EXERCISE DETAILS
Reproduce the top of the data verbatim, through and including the line that contains "-61,6 +61,7 @@".

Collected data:
+++++

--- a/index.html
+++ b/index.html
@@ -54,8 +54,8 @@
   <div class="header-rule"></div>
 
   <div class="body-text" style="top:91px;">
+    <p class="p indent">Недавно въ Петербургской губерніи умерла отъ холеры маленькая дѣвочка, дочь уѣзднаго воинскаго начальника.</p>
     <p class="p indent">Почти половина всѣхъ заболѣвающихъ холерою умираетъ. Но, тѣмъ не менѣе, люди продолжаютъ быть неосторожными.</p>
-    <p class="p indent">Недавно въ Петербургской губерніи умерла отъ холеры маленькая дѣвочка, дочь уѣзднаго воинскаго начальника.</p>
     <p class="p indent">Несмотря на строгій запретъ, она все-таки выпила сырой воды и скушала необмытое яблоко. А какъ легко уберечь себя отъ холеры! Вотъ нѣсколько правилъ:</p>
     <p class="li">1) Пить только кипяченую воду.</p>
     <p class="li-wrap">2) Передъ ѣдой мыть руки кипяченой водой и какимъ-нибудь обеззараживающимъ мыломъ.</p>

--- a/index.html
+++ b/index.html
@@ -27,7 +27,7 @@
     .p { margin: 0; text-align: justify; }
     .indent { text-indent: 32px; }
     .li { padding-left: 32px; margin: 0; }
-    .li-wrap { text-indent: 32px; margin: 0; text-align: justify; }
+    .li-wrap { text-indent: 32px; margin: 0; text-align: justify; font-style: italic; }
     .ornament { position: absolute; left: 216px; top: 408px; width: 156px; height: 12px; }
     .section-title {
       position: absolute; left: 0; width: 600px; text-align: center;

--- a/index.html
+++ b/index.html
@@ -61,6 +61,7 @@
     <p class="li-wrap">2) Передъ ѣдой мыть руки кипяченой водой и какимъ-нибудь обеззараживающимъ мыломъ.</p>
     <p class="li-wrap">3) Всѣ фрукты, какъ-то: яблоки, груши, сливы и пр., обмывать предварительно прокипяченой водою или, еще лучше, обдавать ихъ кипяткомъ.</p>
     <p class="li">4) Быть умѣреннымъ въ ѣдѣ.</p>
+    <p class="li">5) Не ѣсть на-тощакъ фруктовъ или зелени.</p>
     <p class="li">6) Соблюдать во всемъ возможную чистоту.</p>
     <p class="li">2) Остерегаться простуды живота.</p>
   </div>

+++++

ANSWER SPACE
--- a/index.html
+++ b/index.html
@@ -54,8 +54,8 @@
   <div class="header-rule"></div>
 
   <div class="body-text" style="top:91px;">
+    <p class="p indent">Недавно въ Петербургской губерніи умерла отъ холеры маленькая дѣвочка, дочь уѣзднаго воинскаго начальника.</p>
     <p class="p indent">Почти половина всѣхъ заболѣвающихъ холерою умираетъ. Но, тѣмъ не менѣе, люди продолжаютъ быть неосторожными.</p>
-    <p class="p indent">Недавно въ Петербургской губерніи умерла отъ холеры маленькая дѣвочка, дочь уѣзднаго воинскаго начальника.</p>
     <p class="p indent">Несмотря на строгій запретъ, она все-таки выпила сырой воды и скушала необмытое яблоко. А какъ легко уберечь себя отъ холеры! Вотъ нѣсколько правилъ:</p>
     <p class="li">1) Пить только кипяченую воду.</p>
     <p class="li-wrap">2) Передъ ѣдой мыть руки кипяченой водой и какимъ-нибудь обеззараживающимъ мыломъ.</p>

--- a/index.html
+++ b/index.html
@@ -27,7 +27,7 @@
     .p { margin: 0; text-align: justify; }
     .indent { text-indent: 32px; }
     .li { padding-left: 32px; margin: 0; }
-    .li-wrap { text-indent: 32px; margin: 0; text-align: justify; }
+    .li-wrap { text-indent: 32px; margin: 0; text-align: justify; font-style: italic; }
     .ornament { position: absolute; left: 216px; top: 408px; width: 156px; height: 12px; }
     .section-title {
       position: absolute; left: 0; width: 600px; text-align: center;

--- a/index.html
+++ b/index.html
@@ -61,6 +61,7 @@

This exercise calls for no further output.